FAILED - RETRYING: Verify that the web console is running (57 retries left).
api-server pod is in CrashLoopBackOff
kube-service-catalog apiserver-tqb6n 0/1 CrashLoopBackOff 6 8m
kube-service-catalog controller-manager-78rx5 1/1 Running 0 42m
Logs from apiserver pod
root@ip-172-31-16-115: ~ # oc logs -n kube-service-catalog apiserver-tqb6n
I0412 16:03:51.795294 1 feature_gate.go:184] feature gates: map[OriginatingIdentity:true]
I0412 16:03:51.795465 1 hyperkube.go:188] Service Catalog version v0.0.0-master+$Format:%h$ (built 2018-04-11T19:40:47Z)

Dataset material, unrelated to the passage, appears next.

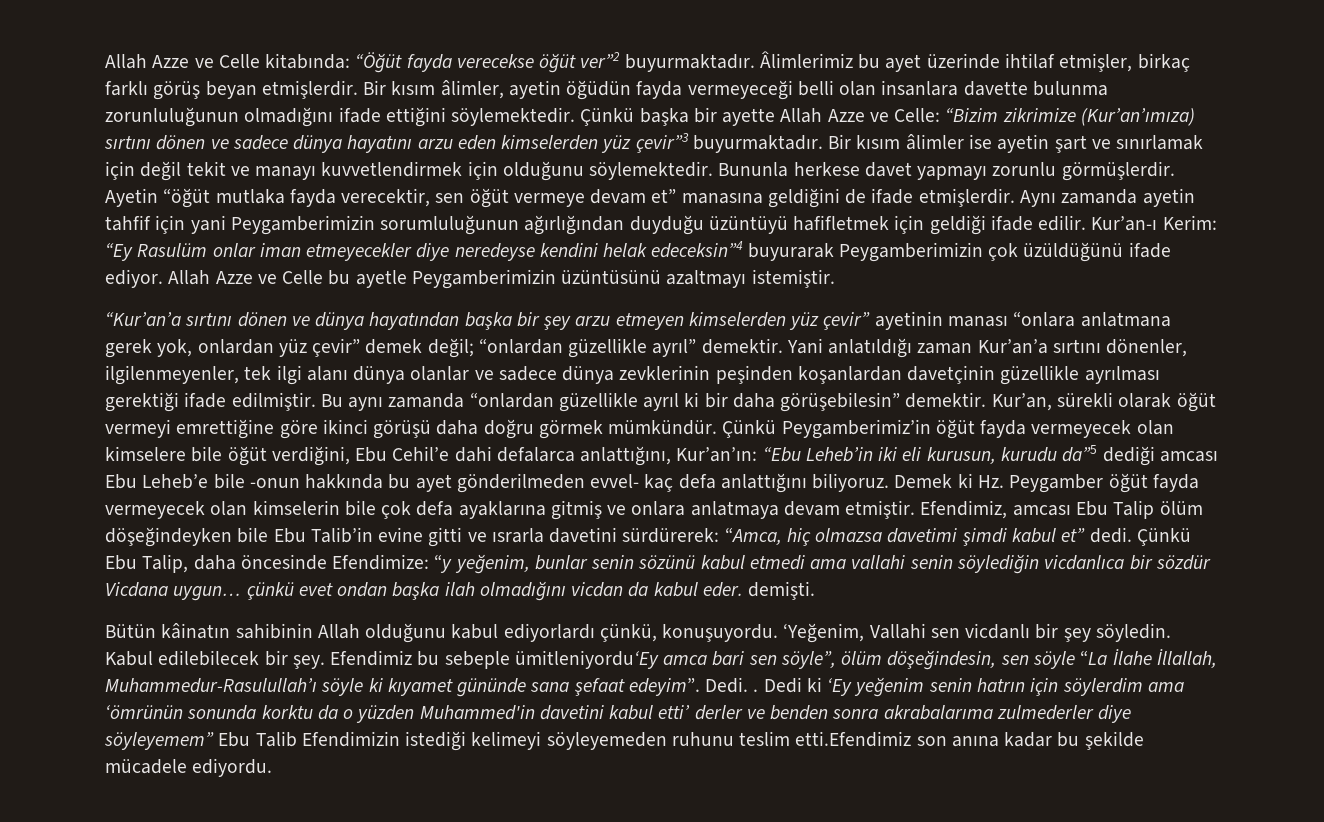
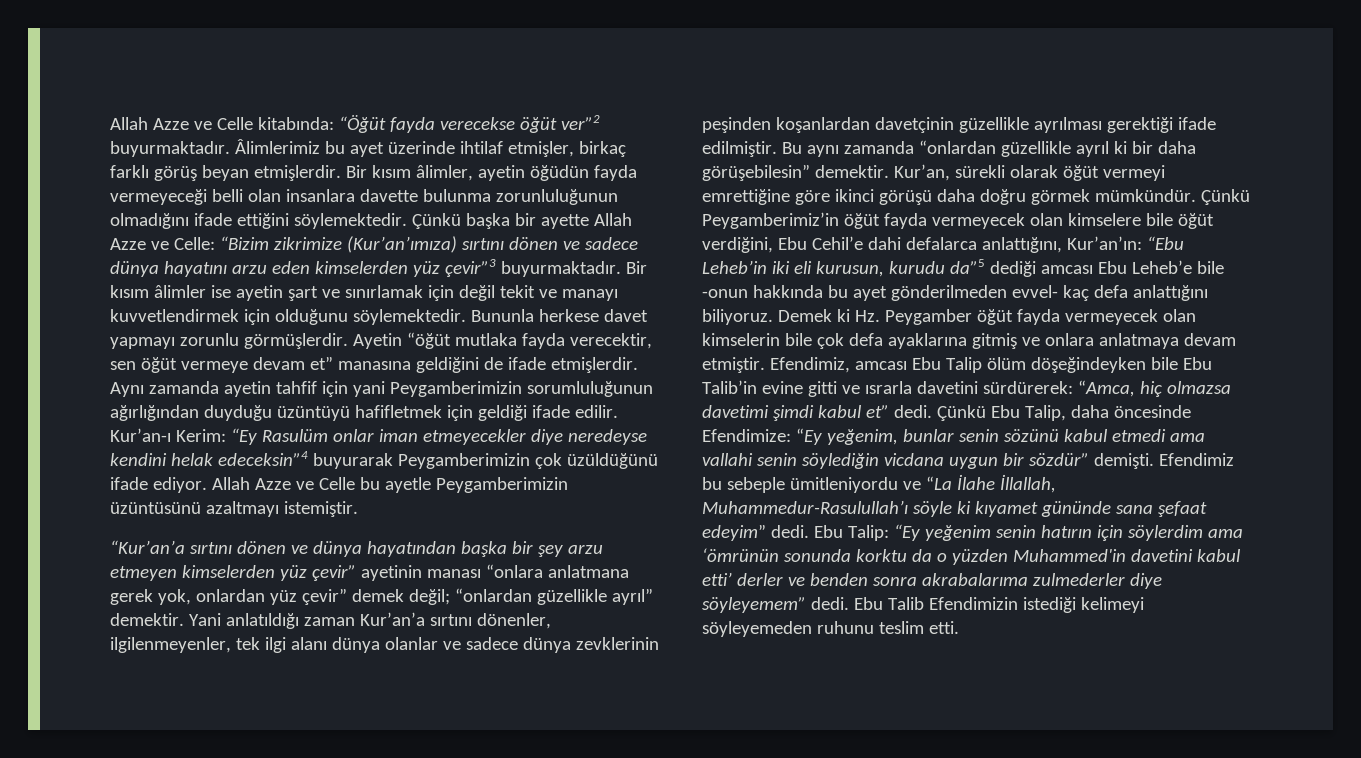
- Çünkü Ebu Talip, daha öncesinde Efendimize: “y yeğenim, bunlar senin sözünü kabul etmedi ama vallahi senin söylediğin vicdanlıca bir sözdür Vicdana uygun… çünkü evet ondan başka ilah olmadığını vicdan da kabul eder. demişti.
- Bütün kâinatın sahibinin Allah olduğunu kabul ediyorlardı çünkü, konuşuyordu. ‘Yeğenim, Vallahi sen vicdanlı bir şey söyledin. Kabul edilebilecek bir şey. Efendimiz bu sebeple ümitleniyordu‘Ey amca bari sen söyle”, ölüm döşeğindesin, sen söyle “La İlahe İllallah, Muhammedur-Rasulullah’ı söyle ki kıyamet gününde sana şefaat edeyim”. Dedi. . Dedi ki ‘Ey yeğenim senin hatrın için söylerdim ama ‘ömrünün sonunda korktu da o yüzden Muhammed'in davetini kabul etti’ derler ve benden sonra akrabalarıma zulmederler diye söyleyemem” Ebu Talib Efendimizin istediği kelimeyi söyleyemeden ruhunu teslim etti.Efendimiz son anına kadar bu şekilde mücadele ediyordu.
+ Çünkü Ebu Talip, daha öncesinde Efendimize: “Ey yeğenim, bunlar senin sözünü kabul etmedi ama vallahi senin söylediğin vicdana uygun bir sözdür” demişti. Efendimiz bu sebeple ümitleniyordu ve “La İlahe İllallah, Muhammedur-Rasulullah’ı söyle ki kıyamet gününde sana şefaat edeyim” dedi. Ebu Talip: “Ey yeğenim senin hatırın için söylerdim ama ‘ömrünün sonunda korktu da o yüzden Muhammed'in davetini kabul etti’ derler ve benden sonra akrabalarıma zulmederler diye söyleyemem” dedi. Ebu Talib Efendimizin istediği kelimeyi söyleyemeden ruhunu teslim etti.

W0412 16:03:52.016238 1 authentication.go:229] Unable to get configmap/extension-apiserver-authentication in kube-system. Usually fixed by 'kubectl create rolebinding -n kube-system ROLE_NAME --role=extension-apiserver-authentication-reader --serviceaccount=YOUR_NS:YOUR_SA'
Error: Get https://172.24.0.1:443/api/v1/namespaces/kube-system/configmaps/extension-apiserver-authentication: x509: certificate is valid for 172.30.0.1, 172.31.16.115, 184.108.40.206, not 172.24.0.1
Version-Release number of the following components:
openshift-ansible head is f93c5ce8ec9fef0044e9dbf9e5fc82271e26f3a6
rpm -q ansible
config file = /root/openshift-ansible/ansible.cfg
configured module search path = [u'/root/.ansible/plugins/modules', u'/usr/share/ansible/plugins/modules']
ansible python module location = /usr/lib/python2.7/site-packages/ansible
executable location = /usr/bin/ansible
python version = 2.7.5 (default, Feb 20 2018, 09:19:12) [GCC 4.8.5 20150623 (Red Hat 4.8.5-28)]
Steps to Reproduce:
1. run deploy_cluster playbook with attached inventory
Installer fails, please see ansible log and inventory attached.
Installer should complete.
Please attach logs from ansible-playbook with the -vvv flag
Created attachment 1420921 [details]
This is happening because kube_svc_ip is not being calculated correctly based on portal_net. At first I thought that we'd lost the kube_svc_ip being appended to openshift.common.all_hostnames but it must be somewhere else in the facts refactoring.
I've tested our function that generates the first IP for a network, it should be working as designed.
My initial feeling is that this is related to bootstrapping in some way.
The node labels and selectors are using obsolete versions. You'll need to adjust your inventory to consume the new node labeling scheme in 3.10.
I'm still investigating this issue.
(In reply to Michael Gugino from comment #5)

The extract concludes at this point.